I had no ‘holy mescaline recall’ experiences of childhood on my return journey. I was, as usual, in an almighty hurry to get back to Florrie’s and to get well for a few hours. In spite of the summer warmth Sonia was huddled, naked and shivering in front of the lit gas fire. She already had a leather belt around her left ankle. “Give me, give me, gimme, gimme,” she squeaked. “Lovely heroin, lovely coke, lovely meth. It’s going to be alright after all.” She snapped open a meth ampoule and filled her syringe with the clear amphetamine. She put 4 jacks of heroin and a grain of coke into a test tube and squirted the meth on top of the tiny tablets and the crystals. The speedball dissolved as soon as the liquid amphetamine hit it and Sonia drew the one and a half mil into her works. After another ghastly, blood splattered 10 minutes of poking and probing she found a vein, pushed home the precision made glass plunger and gently lay back on the bed, a soft smile playing on her face. Yesterday’s mascara had run during the night and left black stains on her cheeks. I used a grain, a grain and an amp. The concoction hit my brain instantly and the pleasure was intense for some minutes. My aches and pains had all gone. The fear and anxiety replaced by peace and an illusion of hope. Trocchi called this heroin high ‘inviolable’. A sense of being ‘intact and unbrittle.’ We both nodded for a couple of hours. We came to with the sound of ‘She’s Leaving Home,’ drifting in through our open window. Obviously our neighbour, Sam, had just bought the recently released Sgt Pepper’s Lonely Hearts Club Band and we listened, with interest and pleasure for awhile. The songs were lovely it was true, but it wouldn’t have been too cool to admit to liking anything by the Beatles, no matter how long they grew their hair. My mad suspicious, anarchistic mind saw them, even then, as a tool of the establishment. If we had to have pop music then the Stones would just about fit the bill.

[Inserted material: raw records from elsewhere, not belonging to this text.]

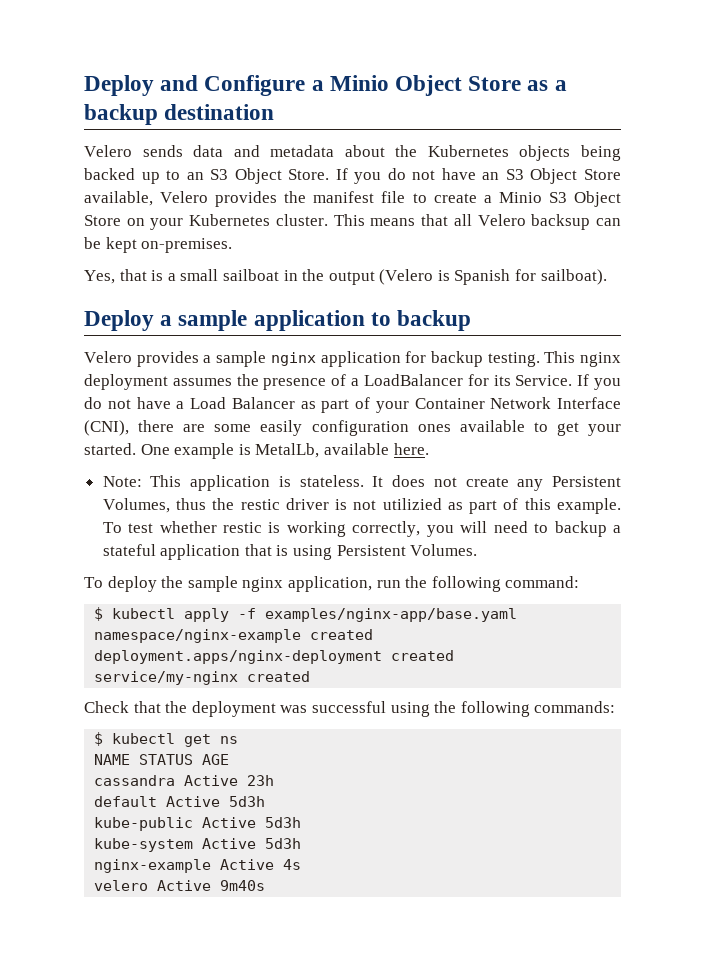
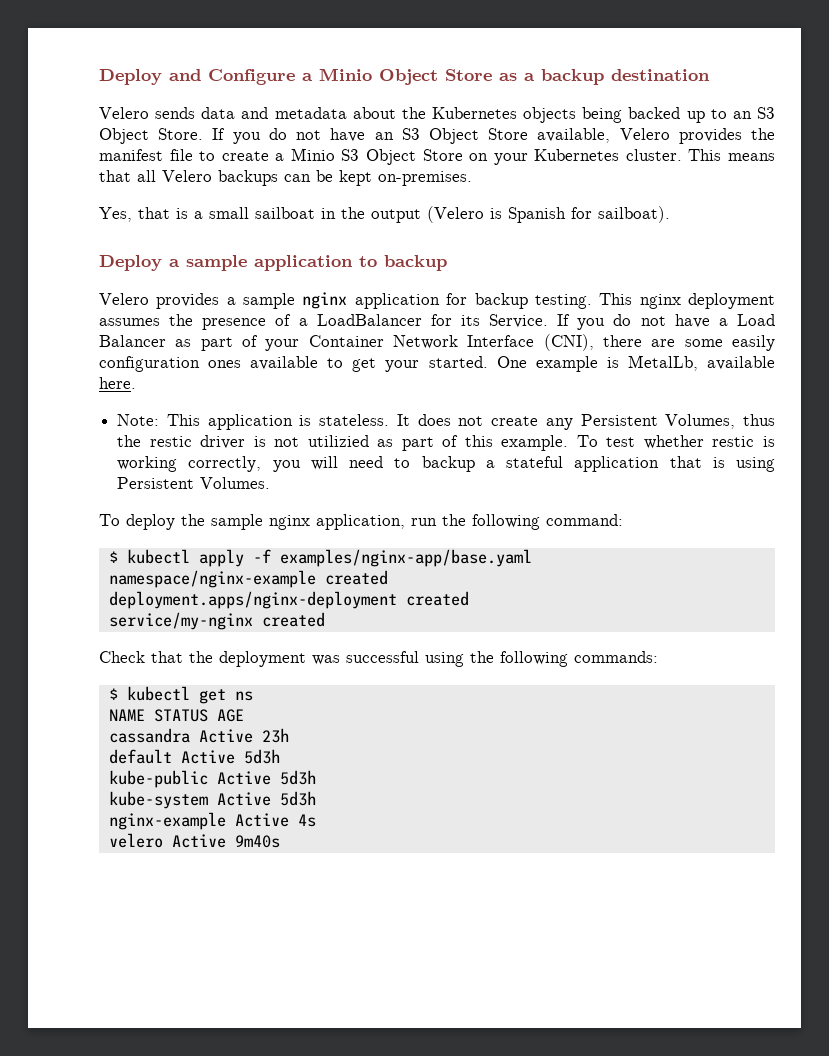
[531,214,591,230] backsup -> [218,170,278,186] backups

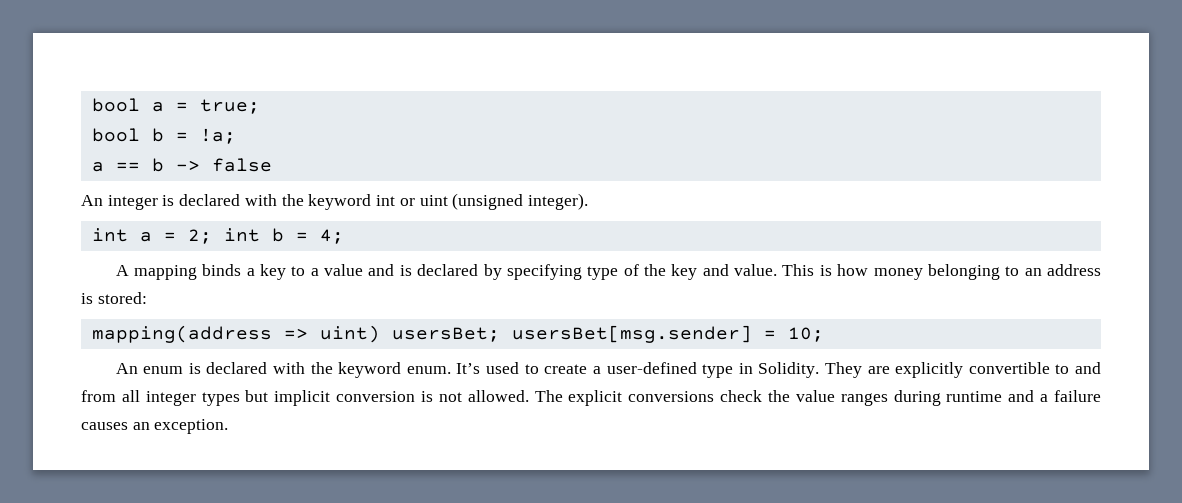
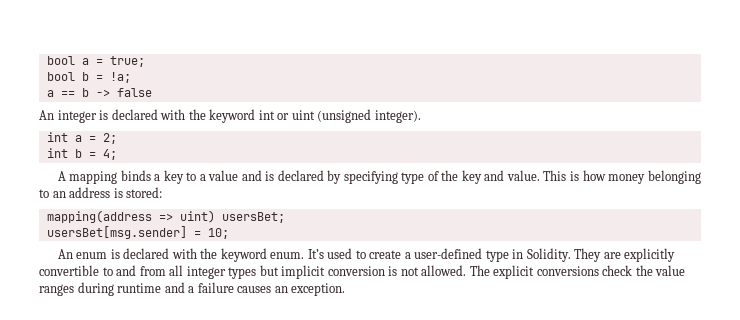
(212, 236) none -> (117, 138) //
(500, 334) none -> (285, 217) //

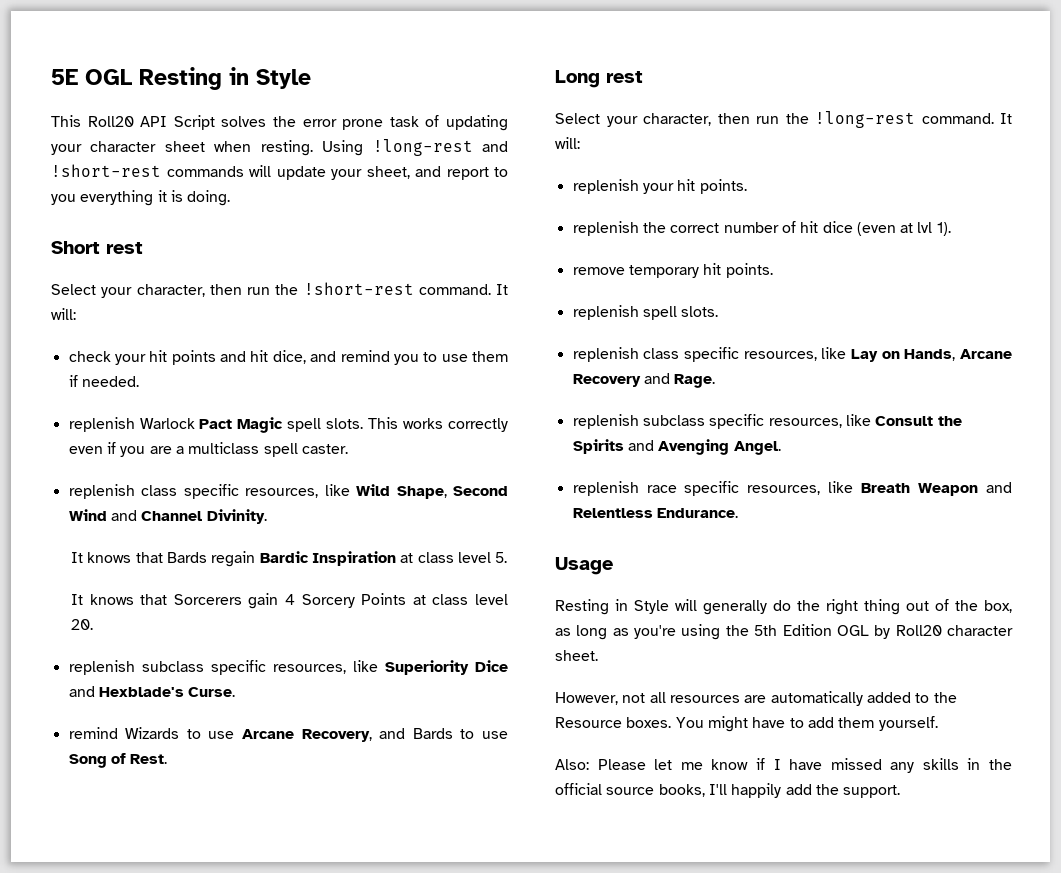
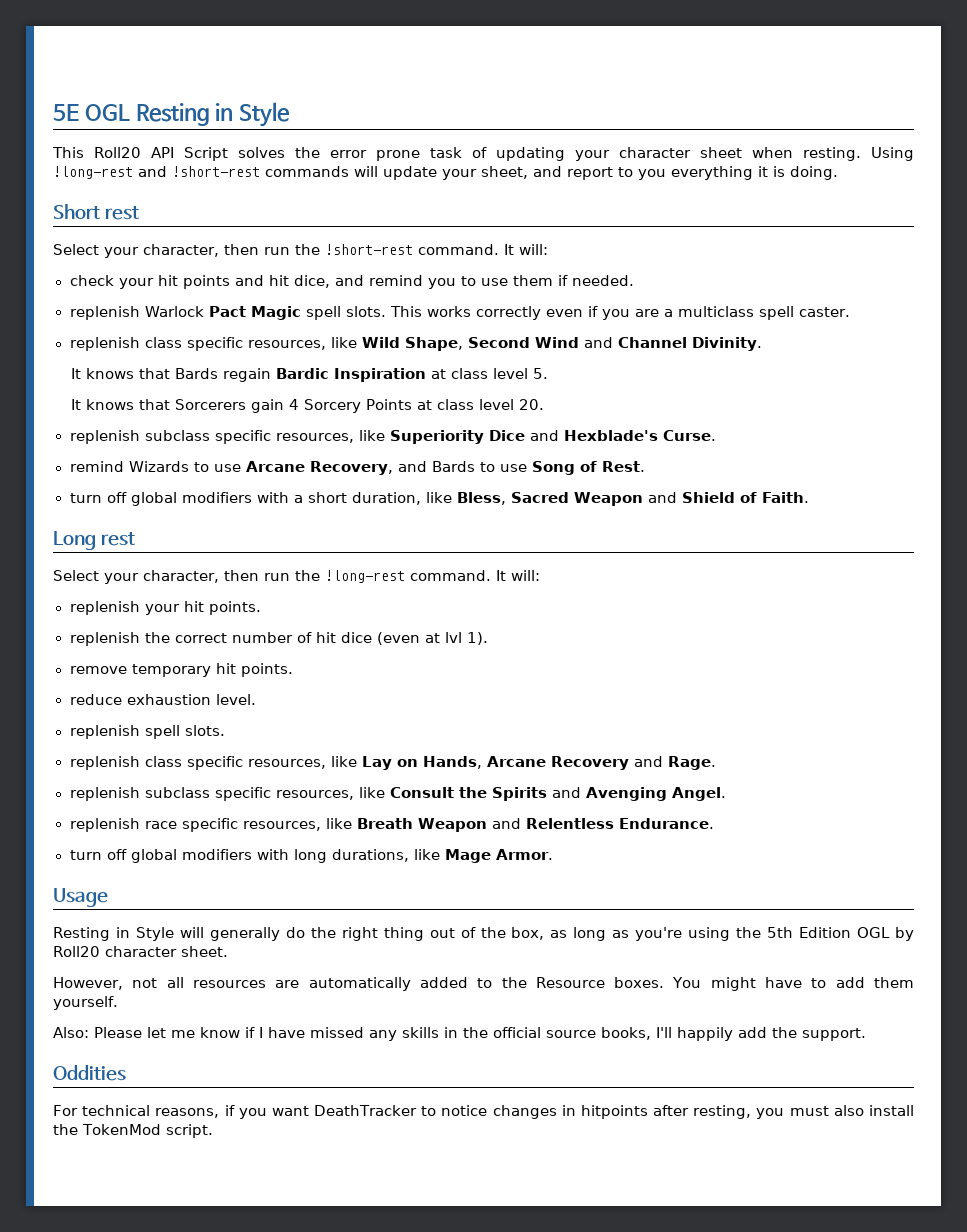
(168, 759) none -> [69,492,810,506] // turn off global modifiers with a short duration, like Bless, Sacred Weapon and Shield of Faith.
(773, 270) none -> [69,694,256,705] // reduce exhaustion level.
(738, 513) none -> [69,849,553,863] // turn off global modifiers with long durations, like Mage Armor.
(901, 791) none -> [53,1065,126,1081] [53,1105,914,1119] [53,1124,213,1138] // Oddities // For technical reasons, if you want DeathTracker to notice changes in hitpoints after resting, you must also install the TokenMod script.

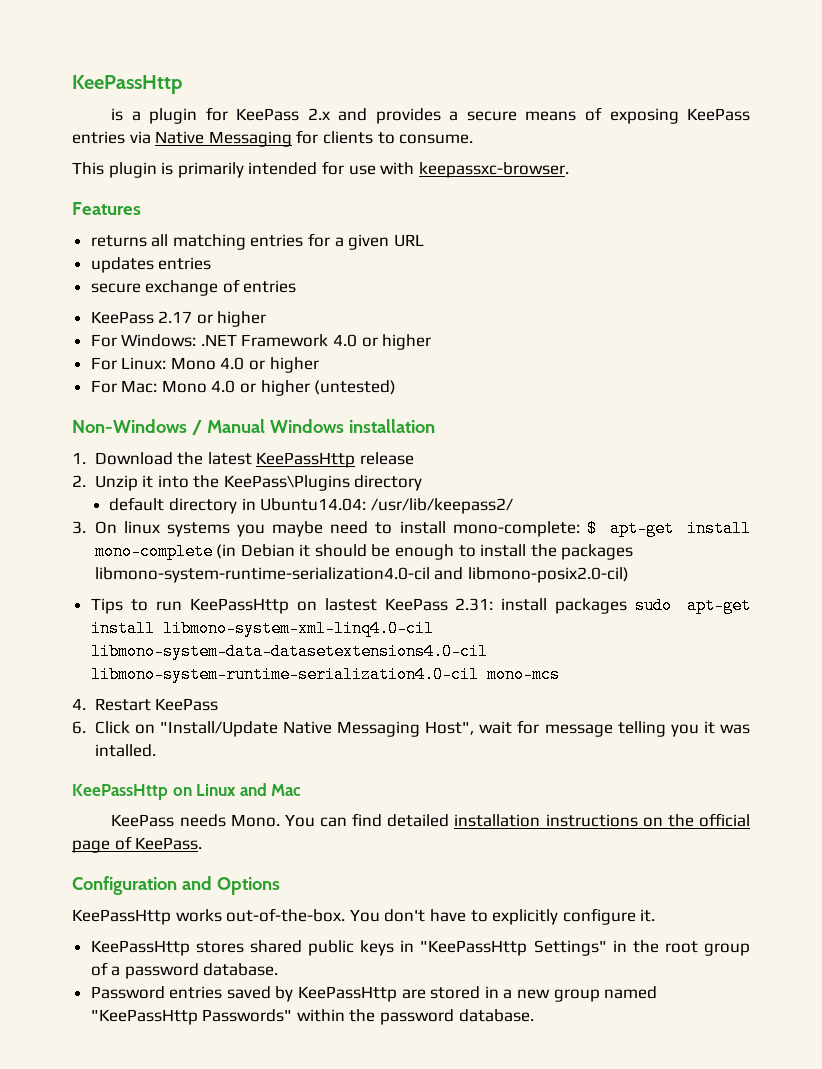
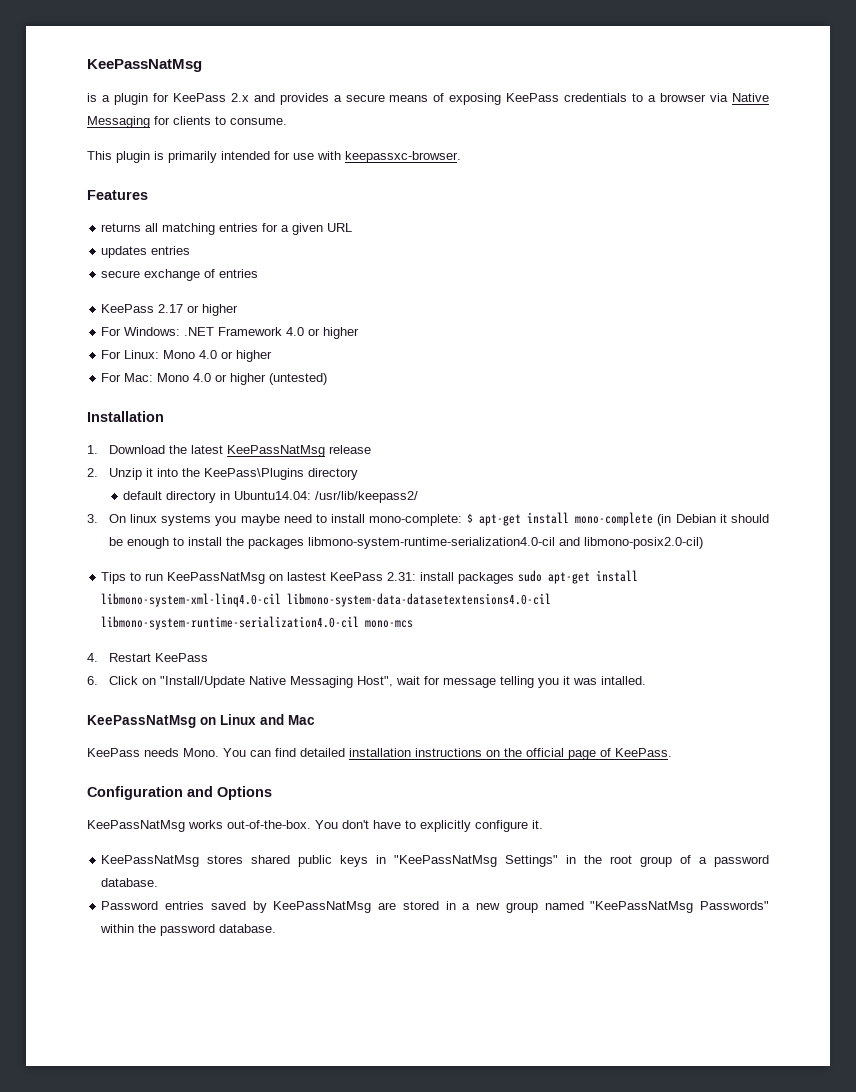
[72,75,182,94] KeePassHttp -> [87,59,202,72] KeePassNatMsg
[72,131,125,144] entries -> [564,93,707,102] credentials to a browser
[72,419,435,435] Non-Windows / Manual Windows installation -> [87,411,164,422] Installation
[256,452,356,468] KeePassHttp -> [226,445,325,457] KeePassNatMsg
[189,598,289,614] KeePassHttp -> [167,572,266,584] KeePassNatMsg
[72,784,168,800] KeePassHttp -> [87,715,196,728] KeePassNatMsg
[72,909,171,925] KeePassHttp -> [87,820,185,832] KeePassNatMsg
[90,940,190,956] KeePassHttp -> [101,855,200,867] KeePassNatMsg
[420,940,528,956] "KeePassHttp -> [394,855,498,867] "KeePassNatMsg
[298,986,398,1002] KeePassHttp -> [273,901,372,913] KeePassNatMsg
[90,1009,198,1025] "KeePassHttp -> [590,901,694,913] "KeePassNatMsg

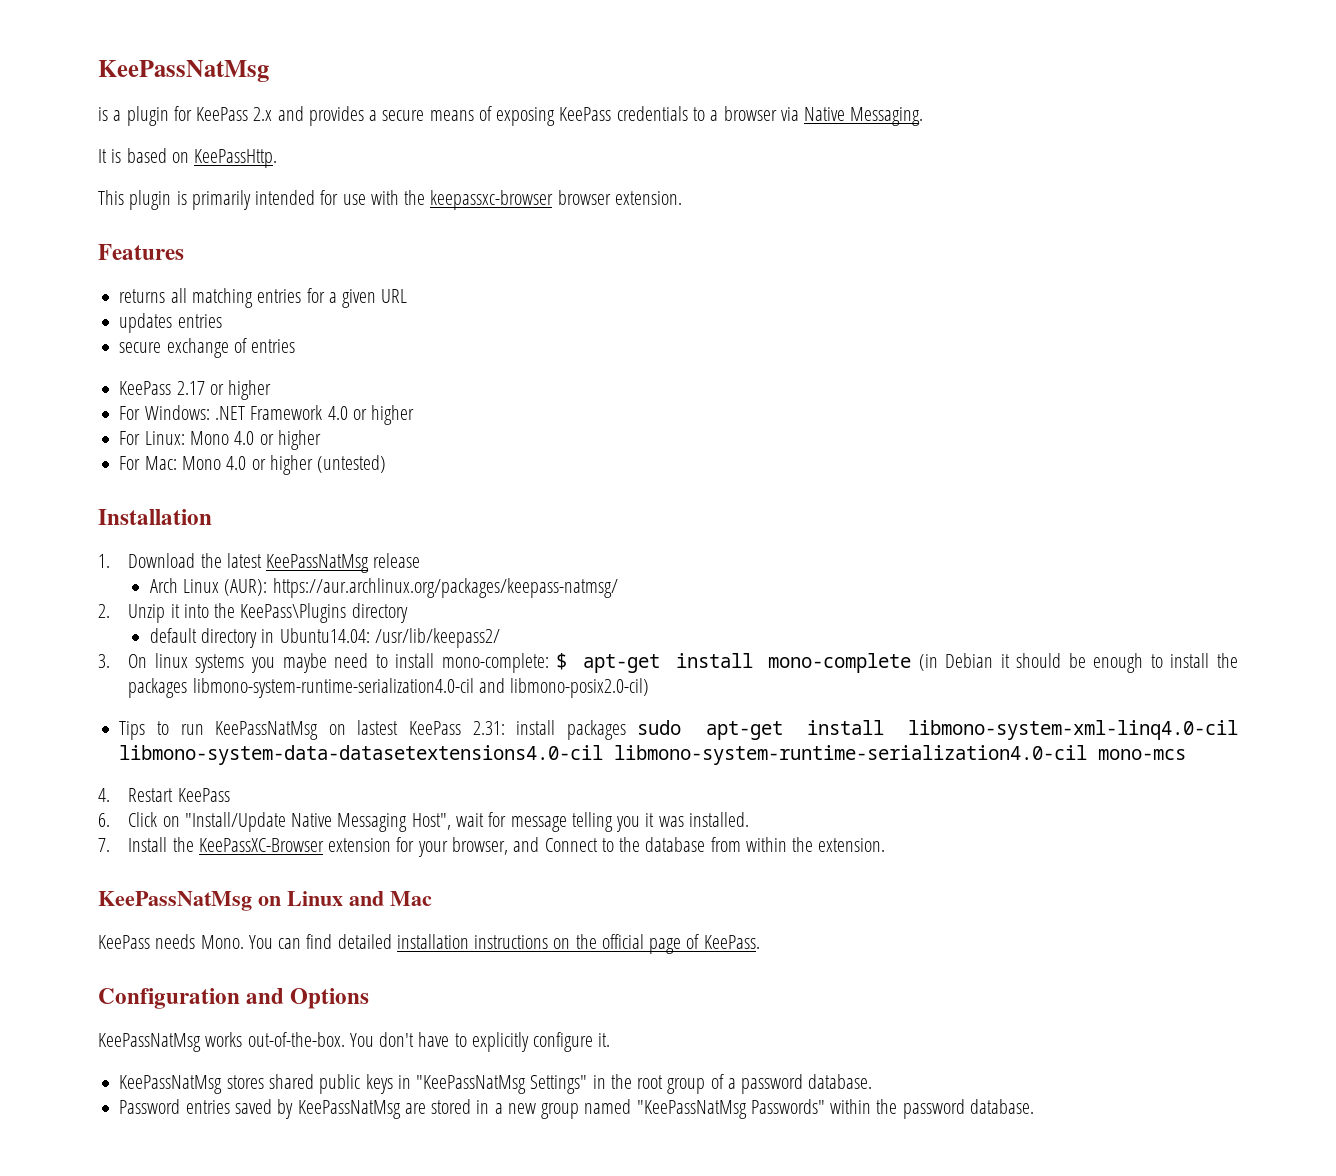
[87,116,287,128] Messaging for clients to consume. -> [850,107,924,126] [98,148,278,168] Messaging. // It is based on KeePassHttp.
[345,151,461,163] keepassxc-browser. -> [404,190,682,210] the keepassxc-browser browser extension.
(371, 449) none -> [149,578,618,598] // Arch Linux (AUR): https://aur.archlinux.org/packages/keepass-natmsg/
[600,676,646,685] intalled. -> [688,812,749,827] [98,837,886,857] installed. // 7. Install the KeePassXC-Browser extension for your browser, and Connect to the database from within the extension.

I took another fi x, nodded for a while longer, and then announced to Sonia that I had to go into town. “Charley wants a selection of men’s trousers so I’ll get my bag and go and get ‘em.” Charley was my fence on the Cowley Road and if I popped into his second-hand shop he would tell me what he needed. He gave me only a fraction of the true value of the stolen clobber but we almost always needed the money so badly I seldom refused his paltry offers. “Take care,” she said, sipping her first cup of tea of the day. Sonia was an expert shoplifter. A couple of weeks previously she came into the basement kitchen of her mother’s house and told me to ‘hush’ by pressing her finger against her lips. She was wearing her short, shiny, black plastic mac and she had something big inside it which she was supporting with both hands held in front of her. Her mother was busy at the kitchen sink and quietly talking to Ralph who was sitting at the kitchen table reading The Oxford Mail. Sonia pointed to the stairs and we slipped by the pair without them giving us a second glance.

Inside our bedroom she unbuttoned her coat and out tumbled a large pile of LPs. There were twenty Music for Pleasure albums which she had just pinched from WH Smith. Beethoven, Mozart, Delius, Tchaikovsky, Bach - a lovely, marvellous haul of beautiful music. I was impressed. “So many. How did you manage to lift them all?” I asked. “There’s loads and they must have been so heavy.”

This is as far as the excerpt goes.